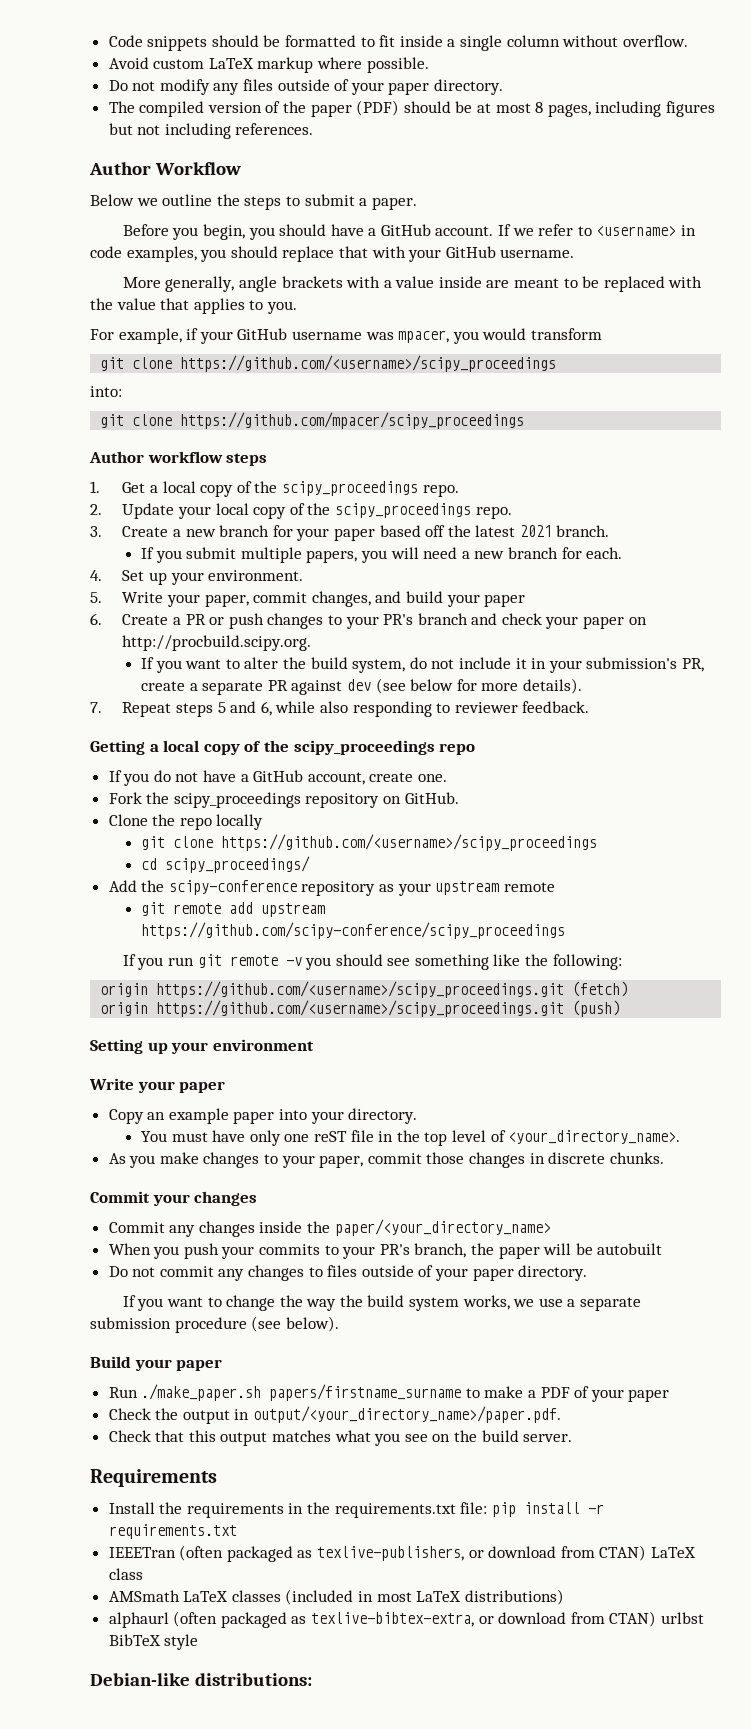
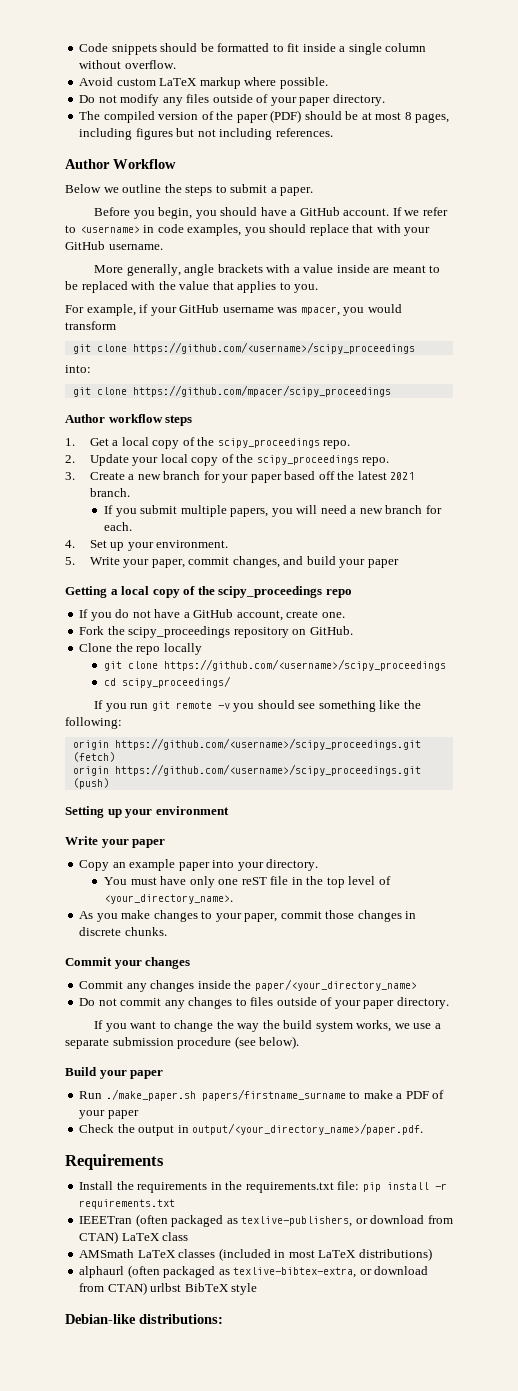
- 6. Create a PR or push changes to your PR's branch and check your paper on http://procbuild.scipy.org.
- If you want to alter the build system, do not include it in your submission's PR, create a separate PR against dev (see below for more details).
- 7. Repeat steps 5 and 6, while also responding to reviewer feedback.
- Add the scipy-conference repository as your upstream remote
- git remote add upstream https://github.com/scipy-conference/scipy_proceedings
- When you push your commits to your PR's branch, the paper will be autobuilt
- Check that this output matches what you see on the build server.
++++
**EXERCISE INSTRUCTIONS**
Beginning with the line that has "- If you want", set down every line of the entries above through the final one, unchanged.

**SOLVED PROBLEM**
- If you want to alter the build system, do not include it in your submission's PR, create a separate PR against dev (see below for more details).
- 7. Repeat steps 5 and 6, while also responding to reviewer feedback.
- Add the scipy-conference repository as your upstream remote
- git remote add upstream https://github.com/scipy-conference/scipy_proceedings
- When you push your commits to your PR's branch, the paper will be autobuilt
- Check that this output matches what you see on the build server.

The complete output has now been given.